Yet Mahdi is also a stark reminder of the limits of the Taliban’s professed intentions. In peace talks this year, the predominantly ethnic Pashtun militants promised Afghans and the international community that the rights and aspirations of Hazaras and other ethnic and tribal groups would be enshrined in an inclusive Afghanistan.

But in the Taliban’s interim government, none of the 33 key cabinet members are Hazara, though the militants later expanded the body to include one Hazara as deputy health minister. Last month, Taliban officials in five provinces forcibly evicted hundreds of Hazara families from their homes and farms, according to Human Rights Watch. And recently, senior Taliban officials met families of suicide bombers to hand them cash and promises of land. Many had killed hundreds of Hazaras in attacks.

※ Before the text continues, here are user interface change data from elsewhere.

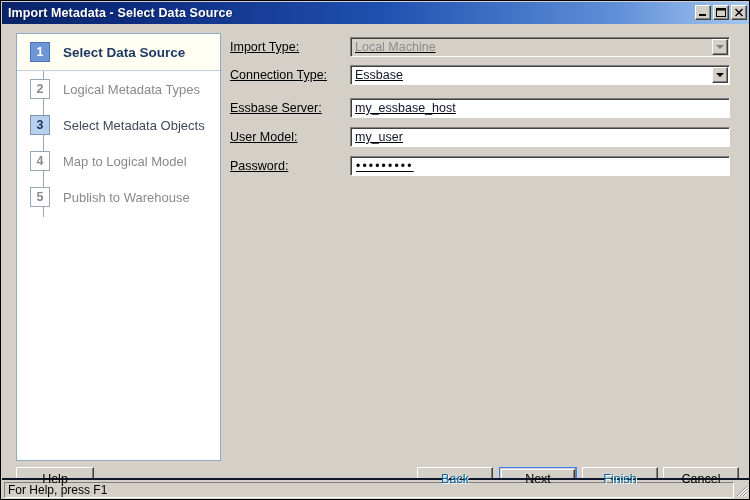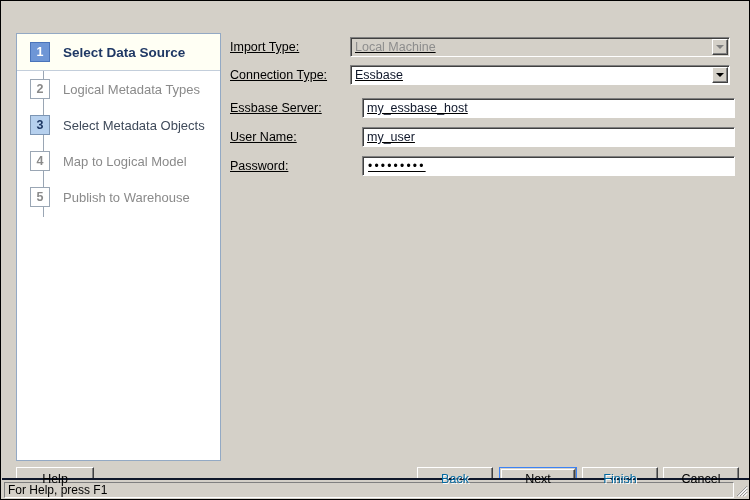"Import Metadata - Select Data" div { html: none -> <div> <div>Import Metadata - Select Data Source</div> <div> <div> <svg> <rect></rect> </svg> </div> <div> <svg> <rect></rect> <rect></rect> </svg> </div> <div> <svg> <path></path> </svg> </div> </div> </div> }
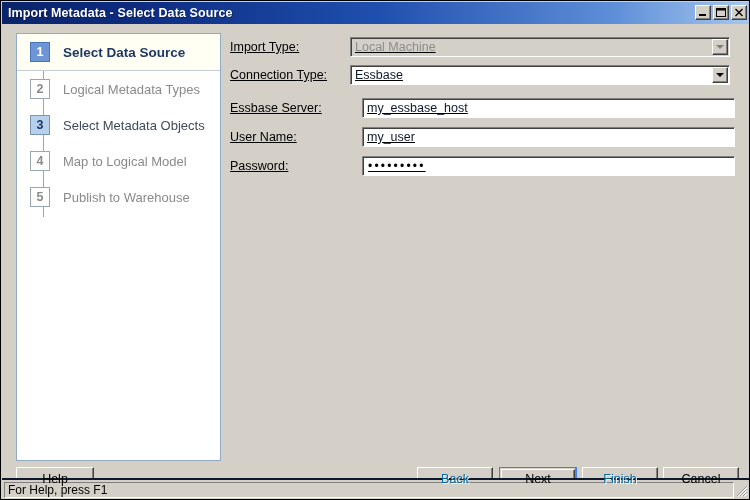"my_essbase_host" .text-input { margin-left: 12px -> none }
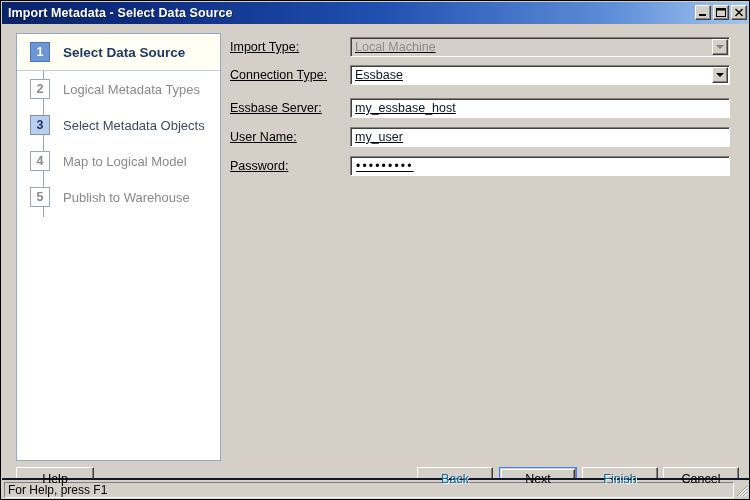"User Name:" div.field-label { text: Name -> Model }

Mahdi holds a minor post inside the Taliban: He is now the Taliban’s intelligence chief in Bamian province, a mostly Hazara region. Skeptics say he’s a foil to prevent a full-fledged Hazara uprising, rather than a serious agent of reconciliation.

“He’s not the kind of national figure that could appeal to the Hazara community,” said Ali Adili, an Afghan researcher focusing on the Hazara community who recently fled to Northern Virginia. “He’s young and also not well educated.”

The Taliban also has yet to properly investigate or discipline any of its fighters or loyalists for crimes they have committed against Hazaras, community leaders and analysts said.

“That would have sent a much stronger message,” said Ashley Jackson, an expert on the Taliban at the Overseas Development Institute. “That kind of accountability would have been more meaningful to a lot of people, both in the Hazara community and the international community, as opposed to trotting out a symbolic Hazara.”

Mahdi, she added, is a “a public relations attempt,” at best. “It feels very cosmetic.”

From fleeing to embracing

Born in a tiny village called Hosh in northern Afghanistan, Mahdi was 8 years old when the Taliban seized Kabul in 1996. Three years later, the Taliban bombarded his district of Balkhab. He fled with his family to Iran, like many Hazaras, returning only after the militants were driven from power after the Sept. 11, 2001, terrorist attacks.

Back in Hosh, Mahdi attended school and seemed set to take over the family farm. But in his early 20s, a corrupt local Hazara commander allied with the U.S.-backed government seized their family lands, Mahdi said. In retaliation, Mahdi and his friends kidnapped the commander’s son, according to villagers and analysts. After district elders intervened, the commander returned the lands and Mahdi released his son.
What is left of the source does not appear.